• [Assignment]:
Given the records below, would you repeat exactly the lines that begin at the one containing "9.5 q0-2 2-2" and end at the one containing "Aplicación de Notas</h1>", inclusive?

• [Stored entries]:
========================================================================

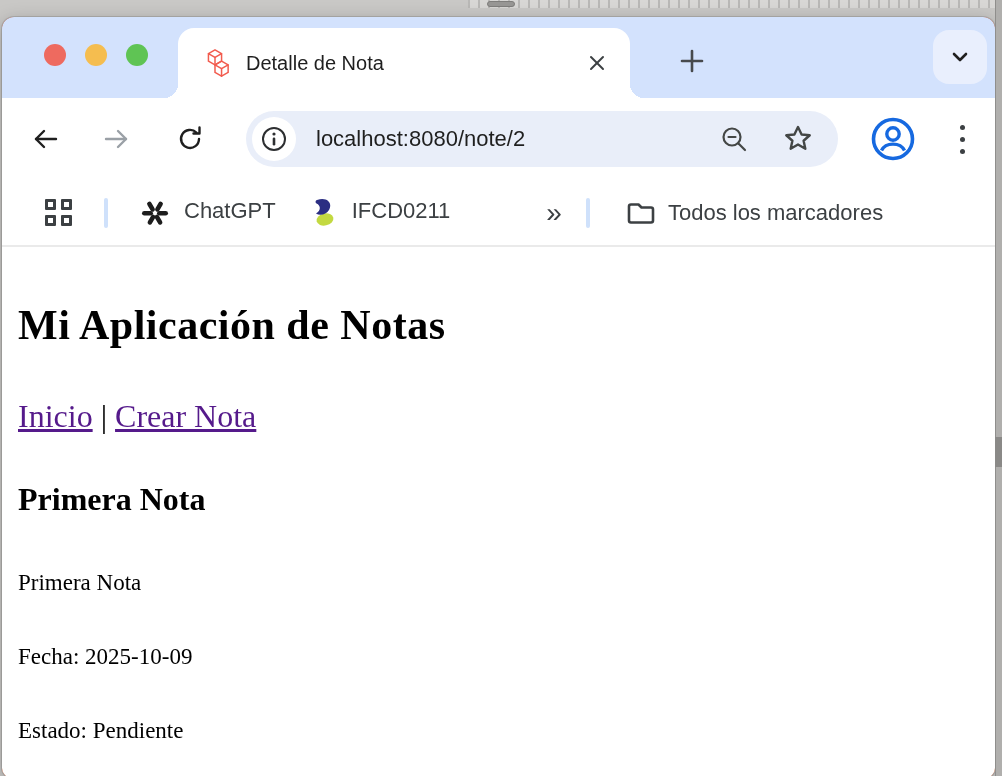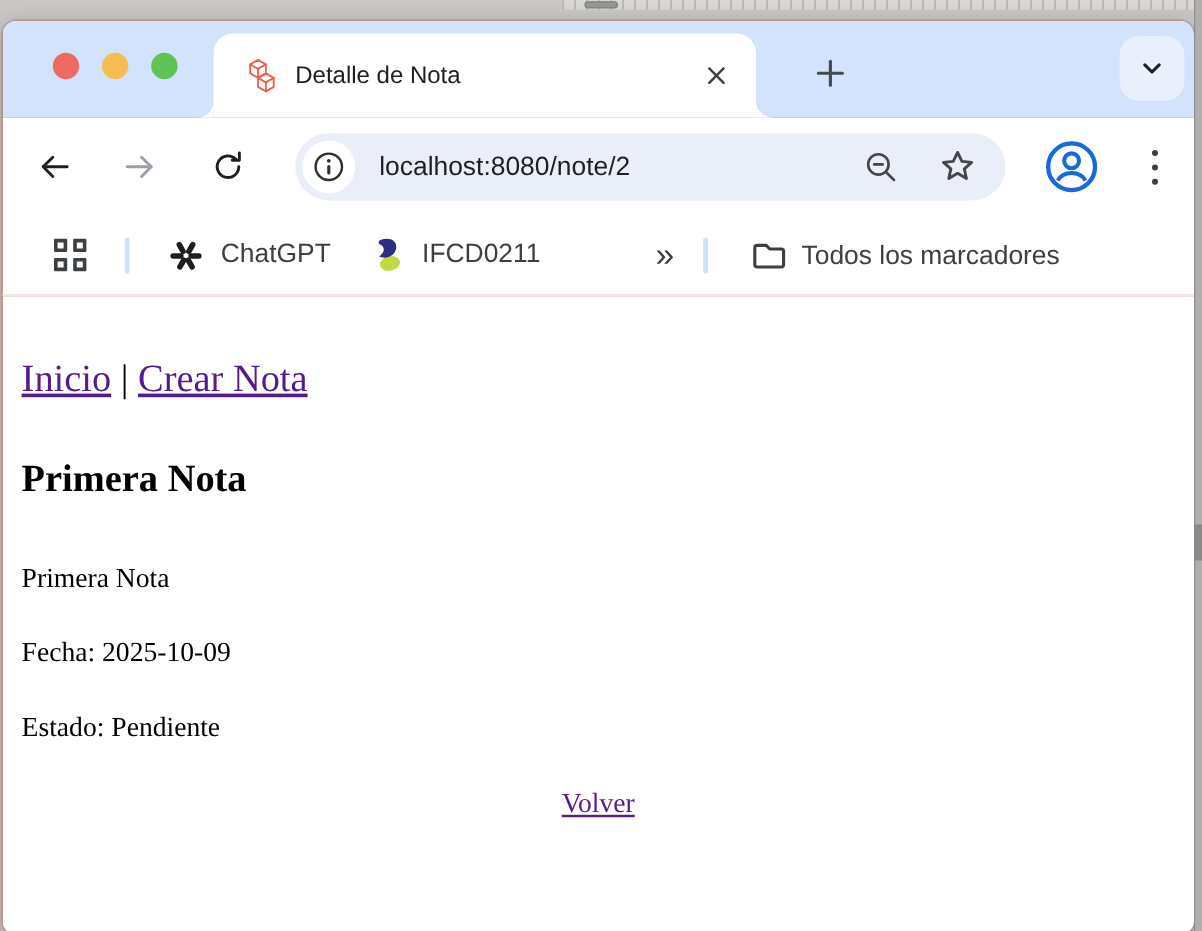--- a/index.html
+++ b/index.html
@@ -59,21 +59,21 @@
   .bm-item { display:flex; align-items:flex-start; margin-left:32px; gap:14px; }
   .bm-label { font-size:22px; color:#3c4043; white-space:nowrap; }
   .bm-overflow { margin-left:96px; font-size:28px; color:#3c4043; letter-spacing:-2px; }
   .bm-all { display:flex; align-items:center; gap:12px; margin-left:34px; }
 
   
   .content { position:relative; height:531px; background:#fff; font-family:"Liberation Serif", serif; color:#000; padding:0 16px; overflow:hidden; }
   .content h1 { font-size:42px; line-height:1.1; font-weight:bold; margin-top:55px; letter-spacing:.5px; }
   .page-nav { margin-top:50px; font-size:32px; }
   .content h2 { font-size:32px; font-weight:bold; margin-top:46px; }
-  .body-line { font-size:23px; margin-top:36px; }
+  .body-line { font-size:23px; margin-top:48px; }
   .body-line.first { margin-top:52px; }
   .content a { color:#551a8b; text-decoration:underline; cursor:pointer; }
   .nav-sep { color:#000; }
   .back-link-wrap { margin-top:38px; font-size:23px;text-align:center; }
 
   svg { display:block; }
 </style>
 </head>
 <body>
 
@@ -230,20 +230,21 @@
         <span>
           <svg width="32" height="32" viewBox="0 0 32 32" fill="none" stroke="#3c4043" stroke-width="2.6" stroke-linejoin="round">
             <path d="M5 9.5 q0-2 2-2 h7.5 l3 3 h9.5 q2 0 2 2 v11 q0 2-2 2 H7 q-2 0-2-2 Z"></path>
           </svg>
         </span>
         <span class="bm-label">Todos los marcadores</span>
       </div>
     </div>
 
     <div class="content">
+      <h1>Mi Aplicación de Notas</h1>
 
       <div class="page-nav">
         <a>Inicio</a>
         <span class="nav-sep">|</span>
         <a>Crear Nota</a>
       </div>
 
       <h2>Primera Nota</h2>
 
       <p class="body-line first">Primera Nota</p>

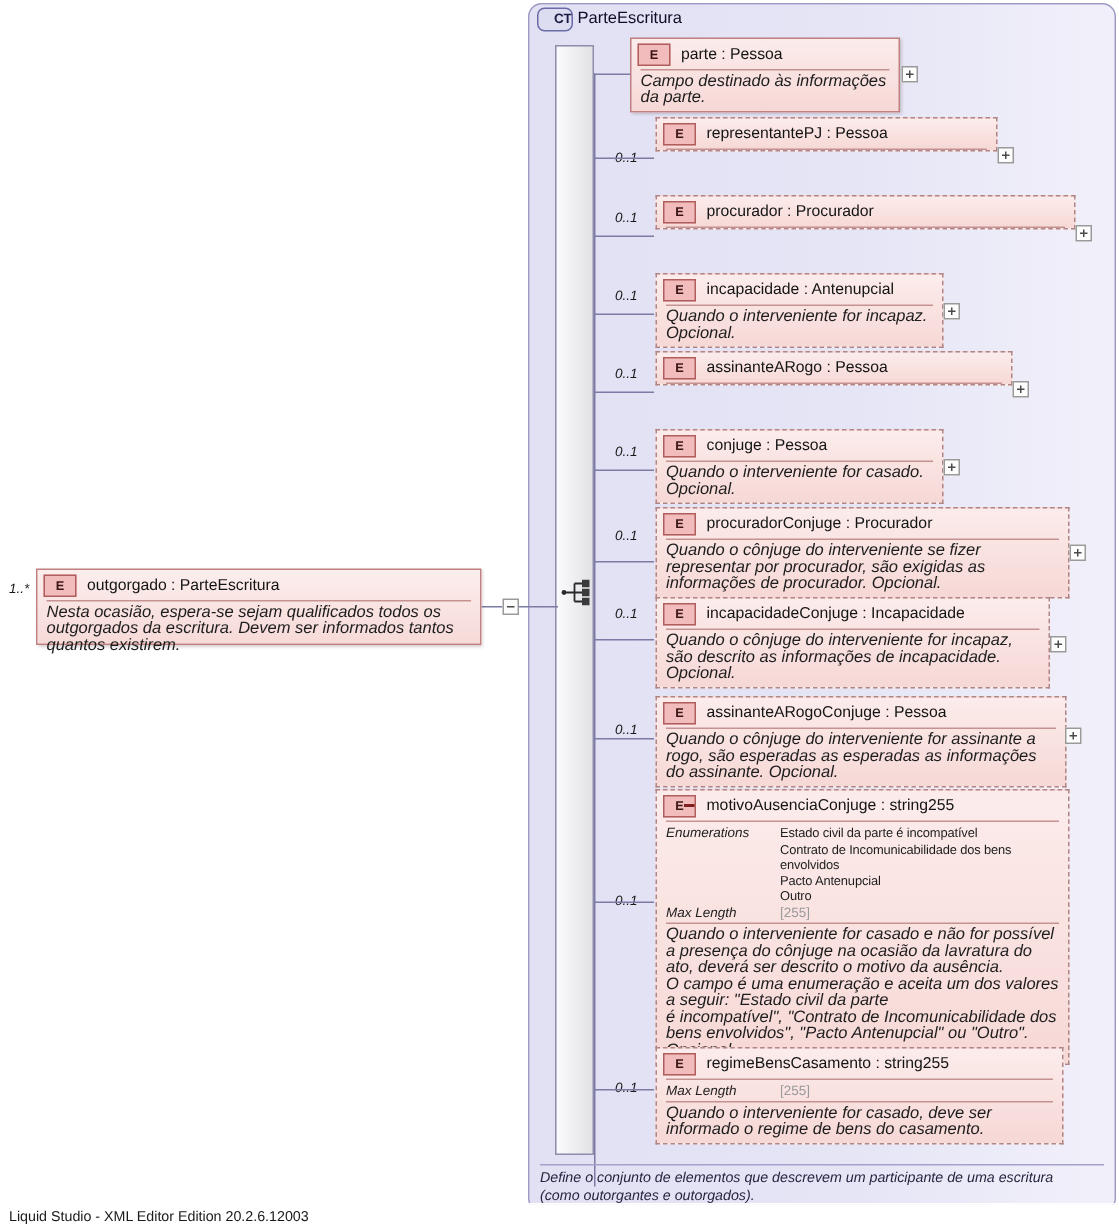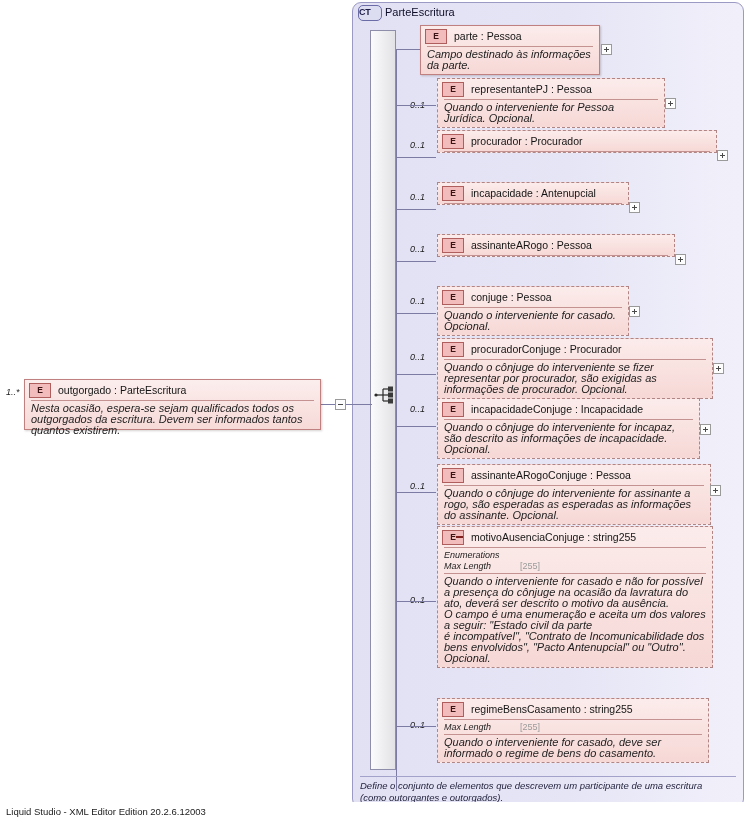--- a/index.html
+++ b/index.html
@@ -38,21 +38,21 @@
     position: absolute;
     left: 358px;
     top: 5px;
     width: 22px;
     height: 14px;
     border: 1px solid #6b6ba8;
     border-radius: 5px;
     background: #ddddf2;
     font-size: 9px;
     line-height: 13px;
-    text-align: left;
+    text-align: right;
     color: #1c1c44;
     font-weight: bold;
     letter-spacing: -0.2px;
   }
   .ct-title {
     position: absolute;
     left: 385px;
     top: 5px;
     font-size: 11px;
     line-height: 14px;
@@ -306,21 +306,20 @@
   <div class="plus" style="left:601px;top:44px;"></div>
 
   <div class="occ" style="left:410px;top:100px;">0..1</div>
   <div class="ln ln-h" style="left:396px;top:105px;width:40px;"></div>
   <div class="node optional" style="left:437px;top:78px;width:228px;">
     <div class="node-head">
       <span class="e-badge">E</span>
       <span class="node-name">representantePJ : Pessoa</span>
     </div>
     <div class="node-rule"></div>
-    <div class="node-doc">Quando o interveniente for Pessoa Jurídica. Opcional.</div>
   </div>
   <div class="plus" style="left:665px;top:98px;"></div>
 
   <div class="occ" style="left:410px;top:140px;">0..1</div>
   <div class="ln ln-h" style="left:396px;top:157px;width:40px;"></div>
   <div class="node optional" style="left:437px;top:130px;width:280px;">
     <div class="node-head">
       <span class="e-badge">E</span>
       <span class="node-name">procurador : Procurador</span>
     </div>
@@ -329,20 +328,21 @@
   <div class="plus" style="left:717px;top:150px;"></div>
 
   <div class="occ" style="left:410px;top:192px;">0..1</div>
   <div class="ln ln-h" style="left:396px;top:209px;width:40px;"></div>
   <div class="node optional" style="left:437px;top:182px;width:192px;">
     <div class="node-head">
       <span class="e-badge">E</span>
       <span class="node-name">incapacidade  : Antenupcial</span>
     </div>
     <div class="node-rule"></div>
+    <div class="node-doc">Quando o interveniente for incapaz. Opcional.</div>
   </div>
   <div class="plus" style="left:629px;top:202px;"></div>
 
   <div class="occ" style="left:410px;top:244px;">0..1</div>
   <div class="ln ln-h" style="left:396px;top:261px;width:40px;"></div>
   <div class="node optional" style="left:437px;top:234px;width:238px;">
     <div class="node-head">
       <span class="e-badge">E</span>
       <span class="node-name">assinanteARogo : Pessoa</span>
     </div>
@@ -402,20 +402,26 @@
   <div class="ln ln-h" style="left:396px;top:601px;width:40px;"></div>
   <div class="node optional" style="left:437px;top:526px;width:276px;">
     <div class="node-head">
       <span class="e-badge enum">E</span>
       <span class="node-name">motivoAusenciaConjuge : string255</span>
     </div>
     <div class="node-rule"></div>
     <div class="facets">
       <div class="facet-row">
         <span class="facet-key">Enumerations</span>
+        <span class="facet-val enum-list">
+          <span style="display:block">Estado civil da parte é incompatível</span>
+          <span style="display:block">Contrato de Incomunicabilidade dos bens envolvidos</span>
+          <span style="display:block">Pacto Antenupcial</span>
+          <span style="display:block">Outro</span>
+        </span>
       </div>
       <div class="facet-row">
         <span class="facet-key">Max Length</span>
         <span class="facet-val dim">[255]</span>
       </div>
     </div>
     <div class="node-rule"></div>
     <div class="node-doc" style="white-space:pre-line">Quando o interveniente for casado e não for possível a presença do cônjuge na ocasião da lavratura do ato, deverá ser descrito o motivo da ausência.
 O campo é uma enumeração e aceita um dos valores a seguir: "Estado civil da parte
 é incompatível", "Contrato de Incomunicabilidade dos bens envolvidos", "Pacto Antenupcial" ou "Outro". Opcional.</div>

========================================================================

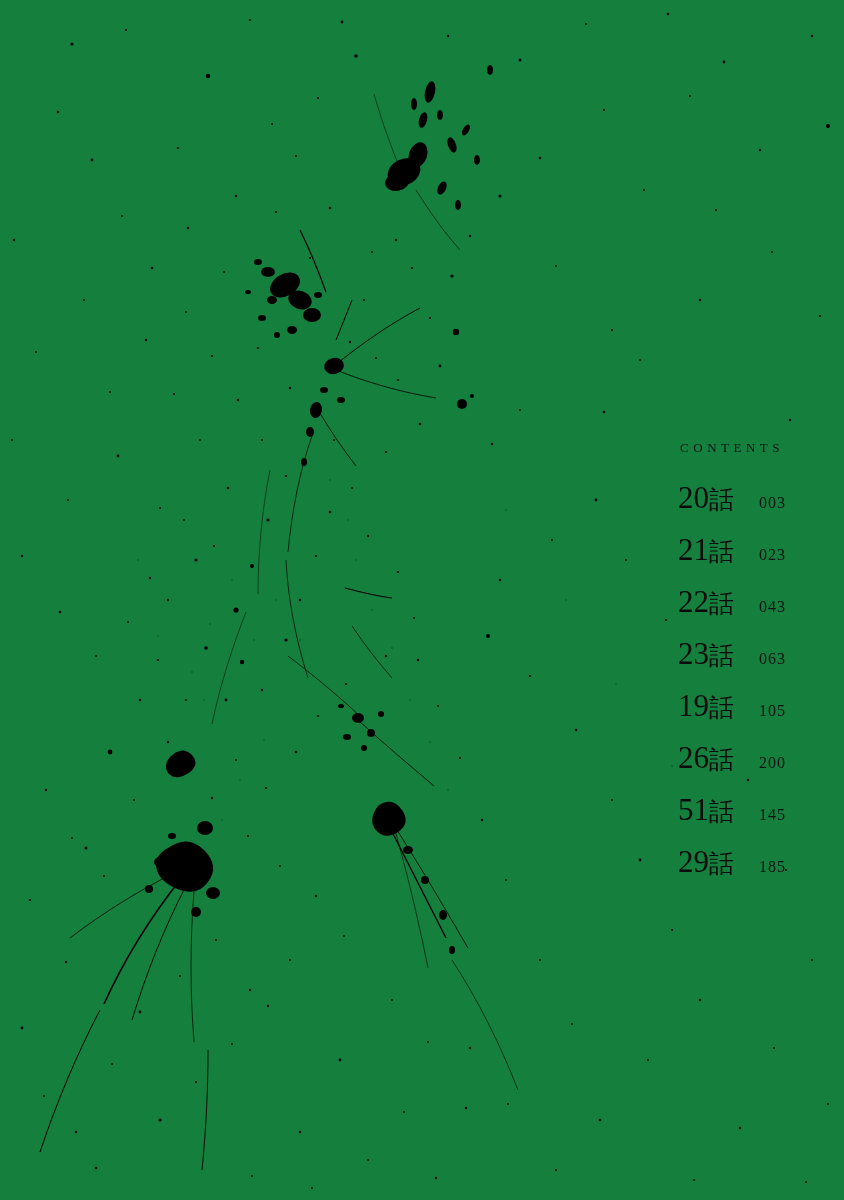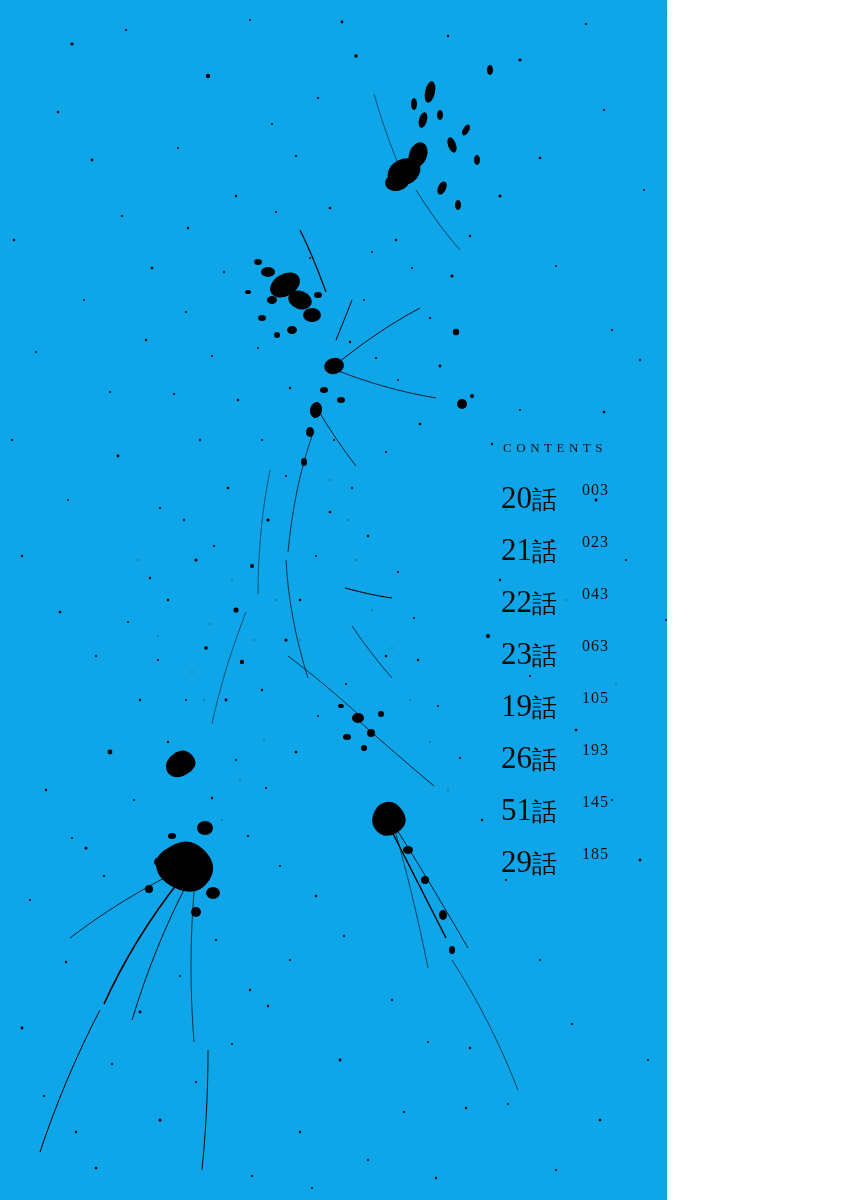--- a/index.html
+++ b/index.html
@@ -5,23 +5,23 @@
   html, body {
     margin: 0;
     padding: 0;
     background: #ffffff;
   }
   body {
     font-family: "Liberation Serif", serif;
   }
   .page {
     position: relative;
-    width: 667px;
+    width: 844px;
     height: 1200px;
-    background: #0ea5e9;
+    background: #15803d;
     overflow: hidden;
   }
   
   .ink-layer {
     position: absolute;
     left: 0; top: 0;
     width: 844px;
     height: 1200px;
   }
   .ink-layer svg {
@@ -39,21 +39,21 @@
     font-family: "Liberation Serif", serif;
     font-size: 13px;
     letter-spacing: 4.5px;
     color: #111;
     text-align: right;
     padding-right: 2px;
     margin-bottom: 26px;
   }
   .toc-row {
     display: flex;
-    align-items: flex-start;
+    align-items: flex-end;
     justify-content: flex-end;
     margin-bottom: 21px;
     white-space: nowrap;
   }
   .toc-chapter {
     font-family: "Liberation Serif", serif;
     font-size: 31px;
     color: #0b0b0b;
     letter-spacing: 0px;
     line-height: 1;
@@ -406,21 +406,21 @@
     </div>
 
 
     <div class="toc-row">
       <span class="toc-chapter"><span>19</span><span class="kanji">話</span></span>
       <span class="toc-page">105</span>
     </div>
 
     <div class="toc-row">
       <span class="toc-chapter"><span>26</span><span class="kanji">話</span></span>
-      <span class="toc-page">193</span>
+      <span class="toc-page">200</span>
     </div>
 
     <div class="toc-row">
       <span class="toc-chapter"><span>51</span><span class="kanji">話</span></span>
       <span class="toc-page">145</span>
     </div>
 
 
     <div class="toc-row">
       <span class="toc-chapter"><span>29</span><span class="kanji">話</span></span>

========================================================================

• [Task solution]:
             <path d="M5 9.5 q0-2 2-2 h7.5 l3 3 h9.5 q2 0 2 2 v11 q0 2-2 2 H7 q-2 0-2-2 Z"></path>
           </svg>
         </span>
         <span class="bm-label">Todos los marcadores</span>
       </div>
     </div>
 
     <div class="content">
+      <h1>Mi Aplicación de Notas</h1>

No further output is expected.